Karen Snouffer’s paintings and wall sculptures in “Seeking Joy” are energetic, vibrantly colorful and without exception, abstract.
The title of her exhibit at the Ohio State University College Club refers to her system and its end result — and the response, she hopes, of viewers.
“Because of what we have all been suffering from these very last couple years — socially, politically, medically — I feel trying to get joy is what I’ve been undertaking in using so considerably color and motion,” Snouffer reported. “Am I creating joyful objects or is the pleasure in the system? The joy is also up to the viewer.”
The frequent denominators of the 30-some functions in the show are the use of architectural visuals and an abundance of contrasting and complementary colours. Snouffer, a Gambier resident and professor emeritus at Kenyon Higher education, explained she is often influenced by buildings and sights from places she has been to at household and overseas.
She developed “Scaffold,” for occasion, soon after a excursion to Rome where setting up assignments involving scaffolding seemed to be everywhere you go.
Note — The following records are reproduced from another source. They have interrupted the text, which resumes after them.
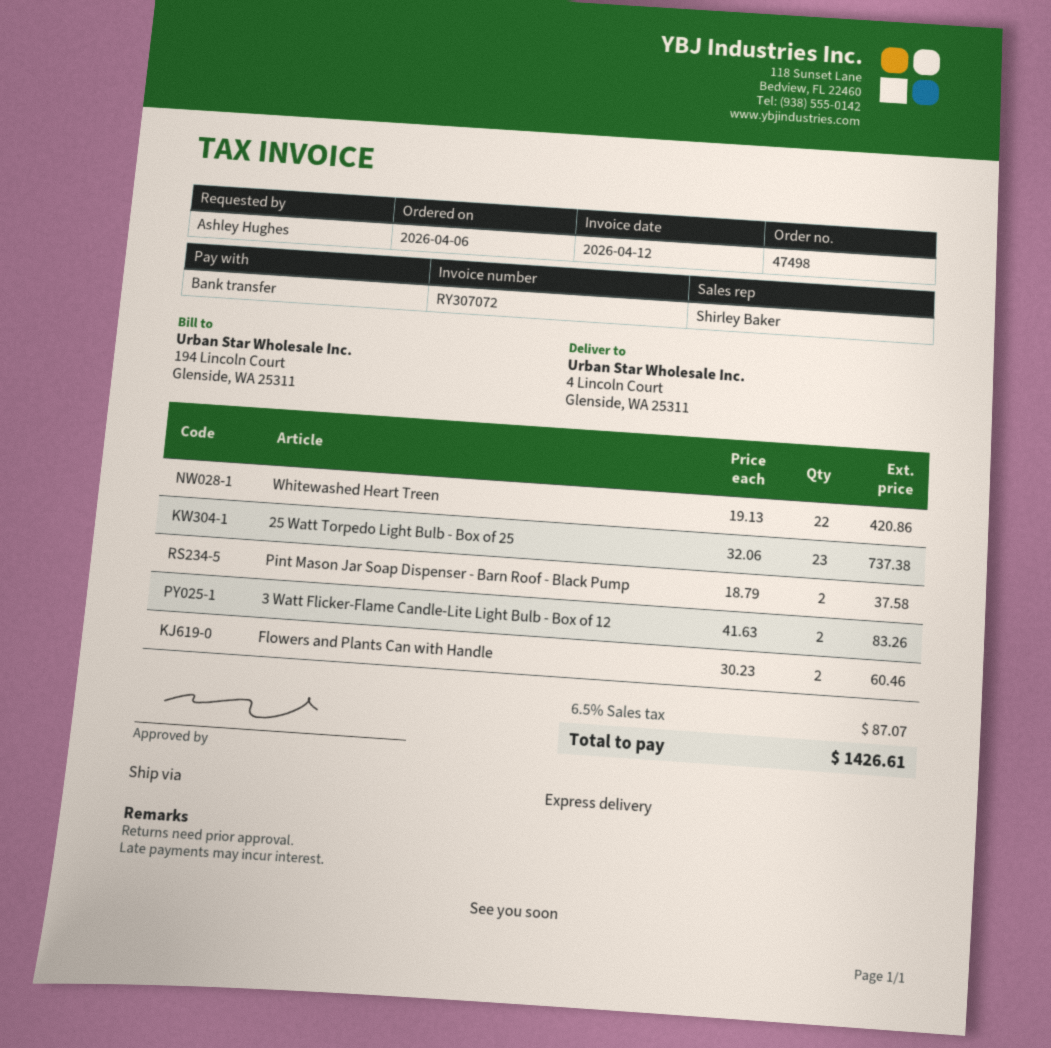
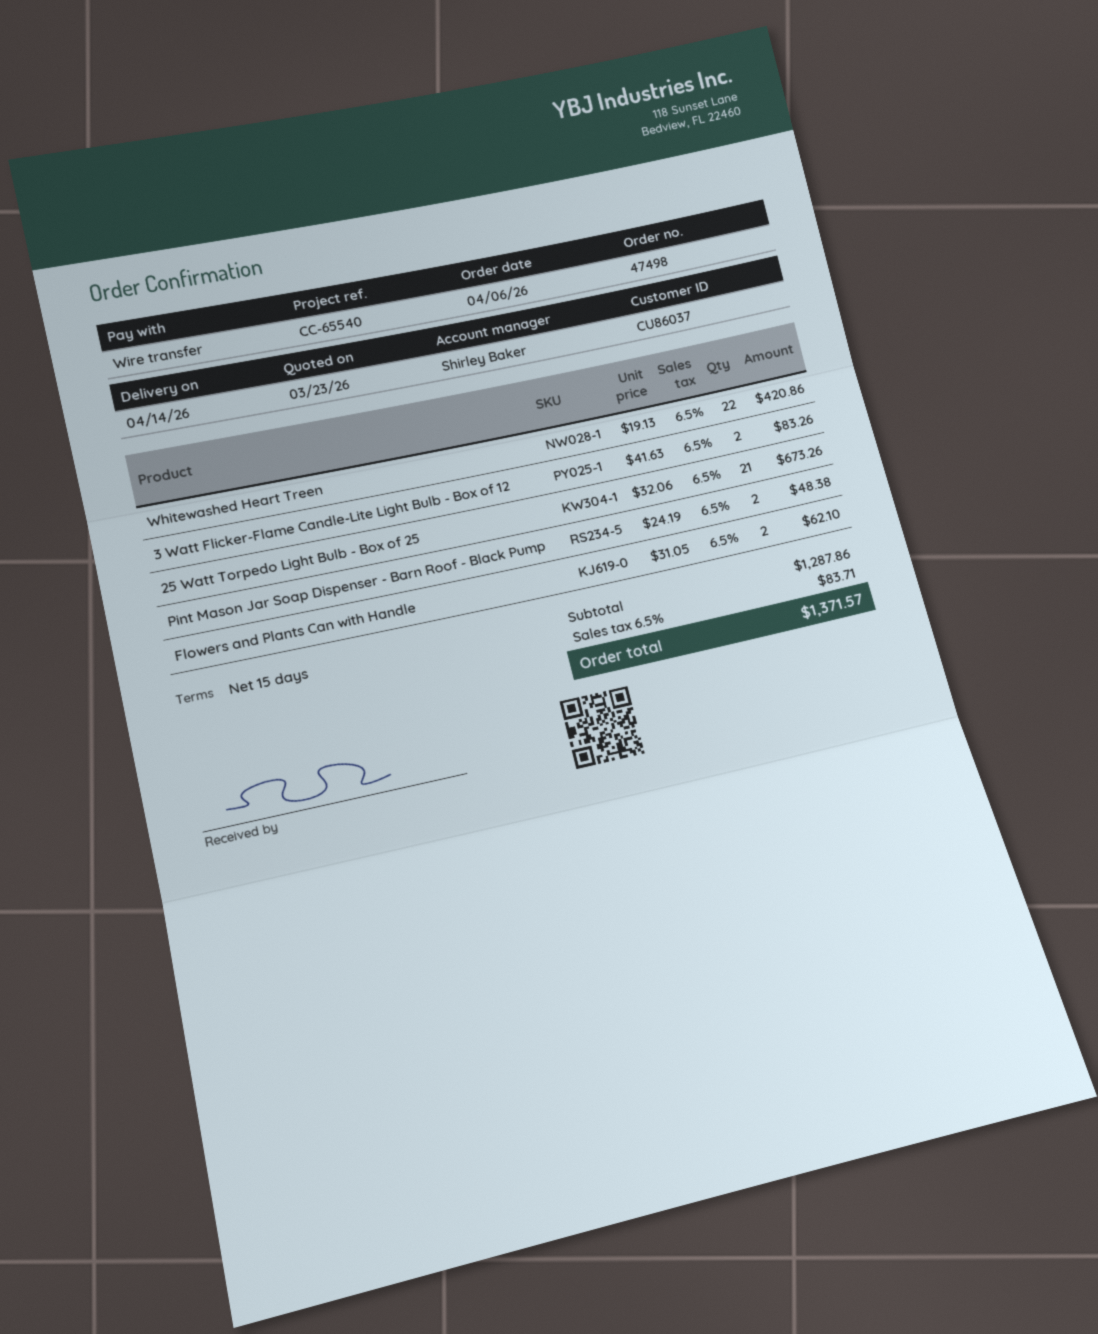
25 Watt Torpedo Light Bulb - Box of 25: 23 x 32.06 = 737.38 -> 21 x 32.06 = 673.26
Pint Mason Jar Soap Dispenser - Barn Roof - Black Pump: 2 x 18.79 = 37.58 -> 2 x 24.19 = 48.38
Flowers and Plants Can with Handle: 2 x 30.23 = 60.46 -> 2 x 31.05 = 62.10
tax: 6.5% = 87.07 -> 6.5% = 83.71
total: 1426.61 -> 1371.57

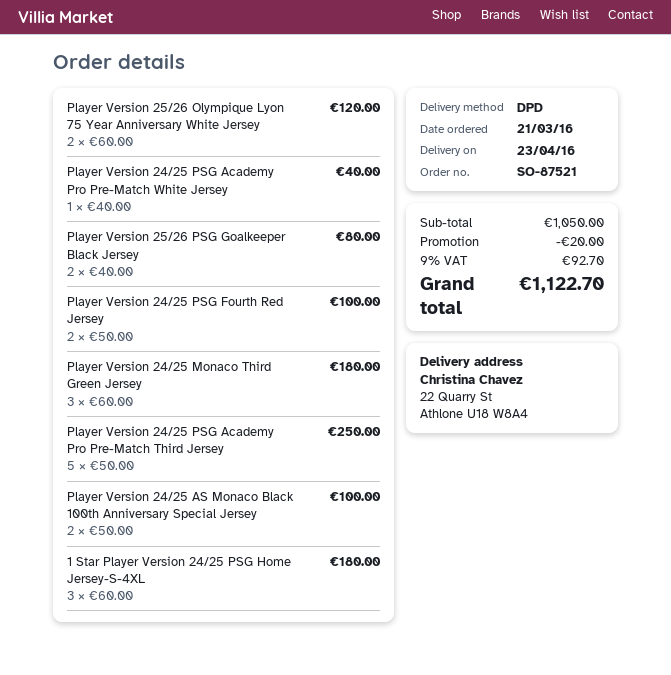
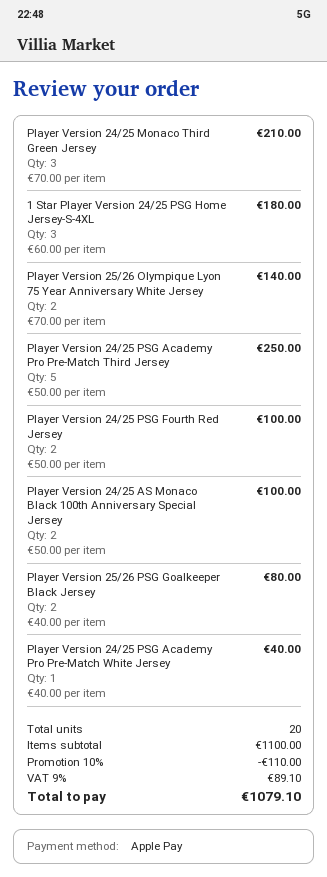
Player Version 25/26 Olympique Lyon 75 Year Anniversary White Jersey: 2 x 60.00 = 120.00 -> 2 x 70.00 = 140.00
Player Version 24/25 Monaco Third Green Jersey: 3 x 60.00 = 180.00 -> 3 x 70.00 = 210.00
subtotal: 1050.00 -> 1100.00
discount: 20.00 -> 110.00
tax: 9% = 92.70 -> 9% = 89.10
total: 1122.70 -> 1079.10

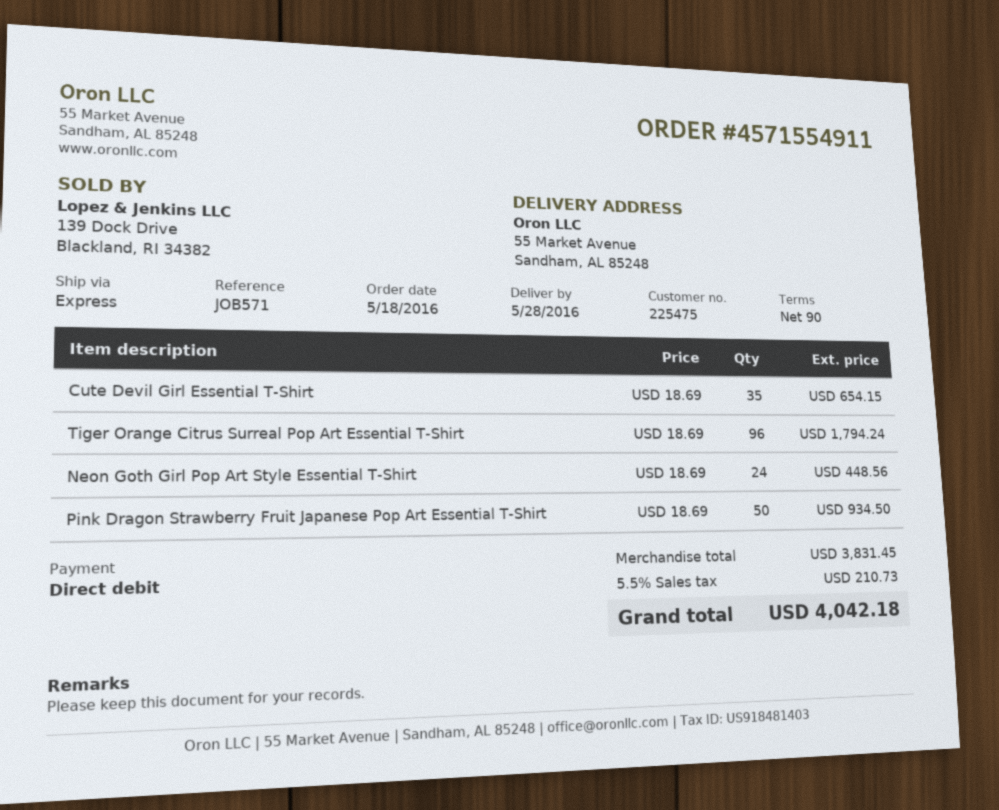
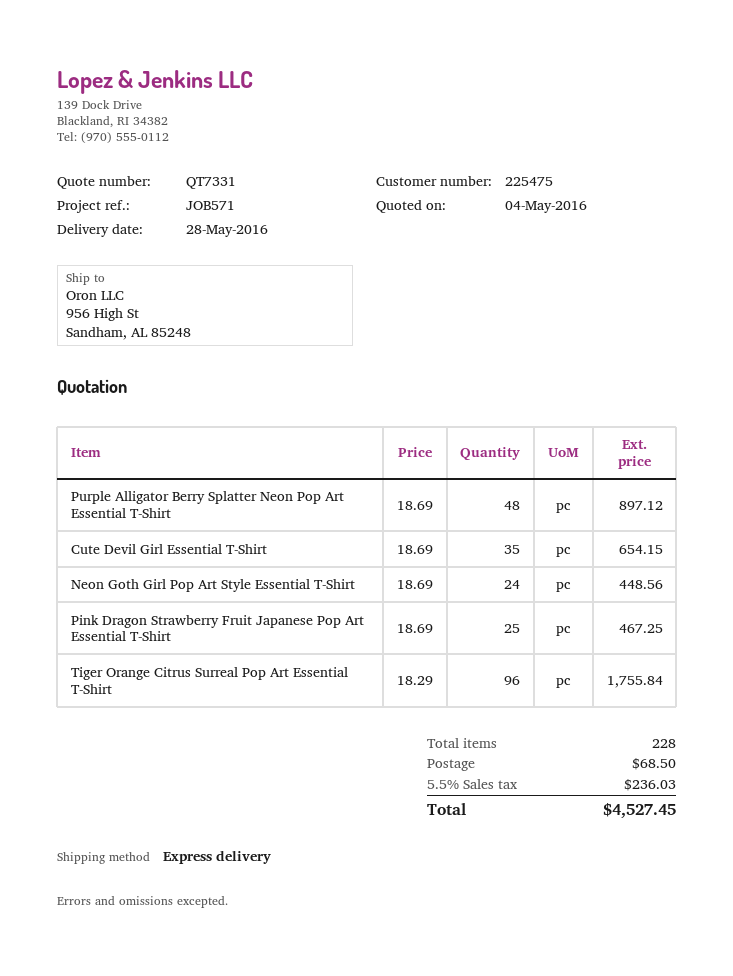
ship to: 55 Market Avenue, Sandham, AL 85248 -> 956 High St, Sandham, AL 85248
Tiger Orange Citrus Surreal Pop Art Essential T-Shirt: 96 x 18.69 = 1794.24 -> 96 x 18.29 = 1755.84
Pink Dragon Strawberry Fruit Japanese Pop Art Essential T-Shirt: 50 x 18.69 = 934.50 -> 25 x 18.69 = 467.25
Purple Alligator Berry Splatter Neon Pop Art Essential T-Shirt: none -> 48 x 18.69 = 897.12
shipping: none -> 68.50
tax: 5.5% = 210.73 -> 5.5% = 236.03
total: 4042.18 -> 4527.45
The acrylic portray, also designed with stickers, glue and ink, offers clusters of exuberant thrives in orange, black and yellow — as nicely as a scaffold-like image.
The large “Apostrophe,” (72 by 42 inches) presents an animated apostrophe condition towards an orange subject in the leading left part of the canvas.
A lesser painting, “Red Boat,” shows what may possibly or may not be the red vessel as the central determine surrounded by block-like shapes in a wide range of colours.
Snouffer, 75, who taught portray and drawing and has worked in figurative art, mentioned she is fully commited now to abstraction, a style she finds much more creatively demanding and absolutely free.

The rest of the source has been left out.